Ajuda humanitária no centro da polêmica Juan Guaidó adverte militares que impedir a entrada dos mantimentos dos EUA os torna "quase genocidas", enquanto Nicolas Maduro fala em "show político"

Publicação: 11/02/2019 03:00

O opositor Juan Guaidó, reconhecido por diversos países como presidente interino da Venezuela, advertiu ontem os militares que impedir a entrada da ajuda humanitária os torna “quase genocidas”. “Isso tem responsáveis e que o regime saiba disso. É um crime contra a humanidade, senhores das Forças Armadas”, disse à imprensa. Guaidó, chefe do Parlamento de maioria opositora, garantiu que os militares se tornam “vitimizadores por ação quando matam jovens que protestam, e por omissão quando não permitem ajuda humanitária”. Ele reiterou sua convocação para uma passeata amanhã, Dia da Juventude, em memória dos mortos - cerca de 40 em tumultos desde 21 de janeiro, segundo a ONU -, e para exigir que a ajuda seja permitida.

Medicamentos e alimentos enviados pelos Estados Unidos permanecem há três dias em armazéns do centro de coleta instalado em Cúcuta, Colômbia, perto da ponte fronteiriça de Tienditas, bloqueada por militares venezuelanos com dois contêineres e uma cisterna. O presidente venezuelano Nicolás Maduro afirma que a emergência humanitária é “fabricada por Washington”  para intervir no país petrolífero, descreve como “show político” o envio de ajuda e culpa as sanções dos Estados Unidos pela escassez de alimentos e medicamentos.

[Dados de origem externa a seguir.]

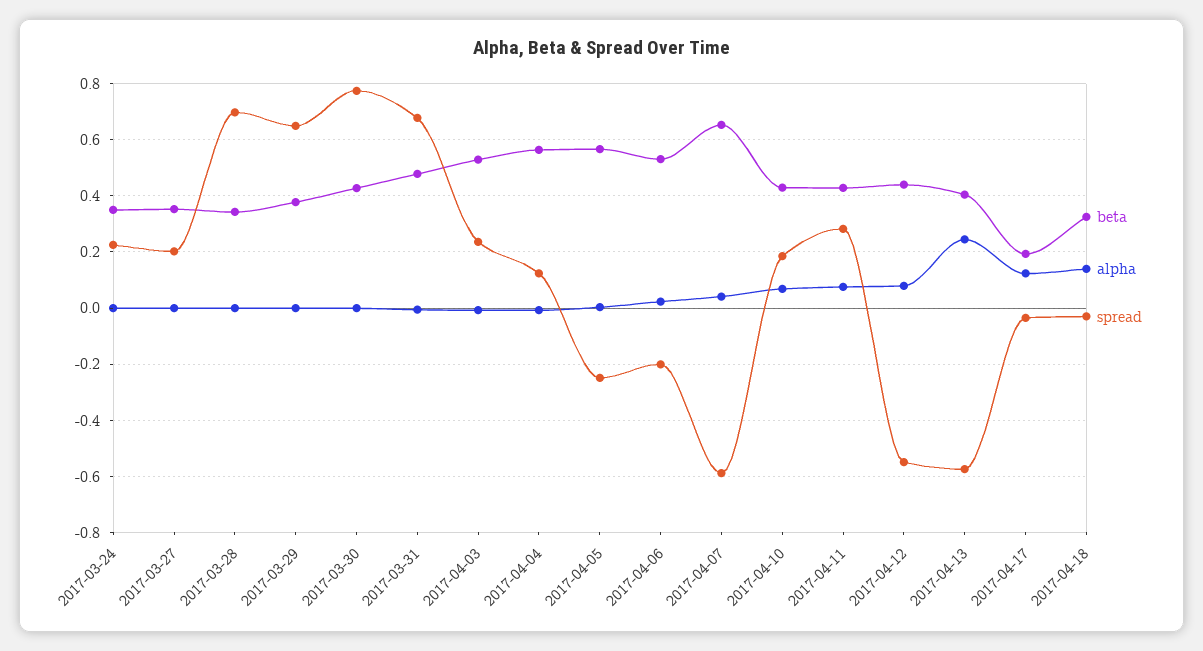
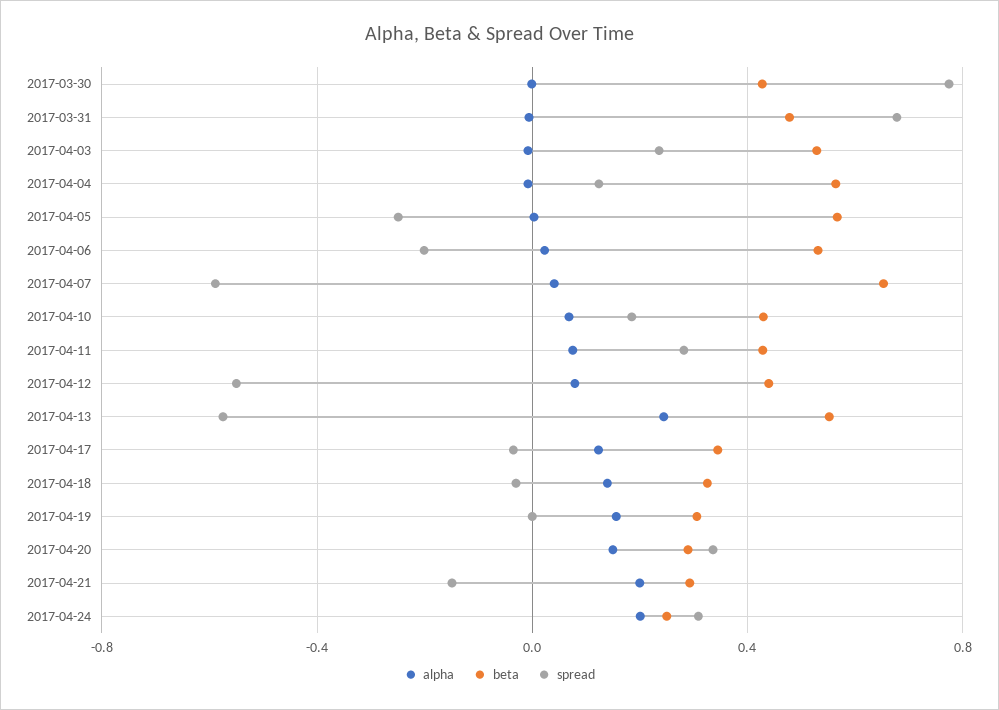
beta, 2017-03-24: 0.35 -> none
alpha, 2017-03-24: 0 -> none
spread, 2017-03-24: 0.225 -> none
beta, 2017-03-27: 0.35 -> none
alpha, 2017-03-27: 0 -> none
spread, 2017-03-27: 0.2 -> none
beta, 2017-03-28: 0.35 -> none
alpha, 2017-03-28: 0 -> none
spread, 2017-03-28: 0.7 -> none
beta, 2017-03-29: 0.375 -> none
alpha, 2017-03-29: 0 -> none
spread, 2017-03-29: 0.65 -> none
beta, 2017-04-13: 0.4 -> 0.55
beta, 2017-04-17: 0.2 -> 0.35
alpha, 2017-04-19: none -> 0.15
beta, 2017-04-19: none -> 0.3
spread, 2017-04-19: none -> 0
alpha, 2017-04-20: none -> 0.15
beta, 2017-04-20: none -> 0.3
spread, 2017-04-20: none -> 0.35
alpha, 2017-04-21: none -> 0.2
beta, 2017-04-21: none -> 0.3
spread, 2017-04-21: none -> -0.15
alpha, 2017-04-24: none -> 0.2
beta, 2017-04-24: none -> 0.25
spread, 2017-04-24: none -> 0.3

“Eu entendo que o regime se negue a reconhecer a crise que eles geraram, mas nós, venezuelanos, estamos trabalhando duro para cessar a usurpação (de Maduro no poder) e abordar esta emergência”, disse Guaidó, diante de um grande grupo de jornalistas e apoiadores. Na pior crise de sua história moderna, a Venezuela sofre com a escassez de produtos básicos e hiperinflação. Fugindo do desastre, cerca de 2,3 milhões de venezuelanos emigraram desde 2015, segundo a ONU.

DILEMA
A Força Armada, espinha dorsal do governo, iniciou ontem seus exercícios militares, que acontecerão até 15 de fevereiro em todo o país, para “fortalecer a capacidade defensiva do território”, segundo a convocatória. “Lamento pelo que fazem nossa Força Armada passar. Nós colocamos o dilema claramente, estamos dando uma ordem: permitir a entrada da ajuda humanitária”, disse Guaidó. Com esse “dilema” e a oferta de anistia, o oponente, de 35 anos, tenta romper o principal apoio de Maduro, embora a liderança tenha reiterado “lealdade absoluta”.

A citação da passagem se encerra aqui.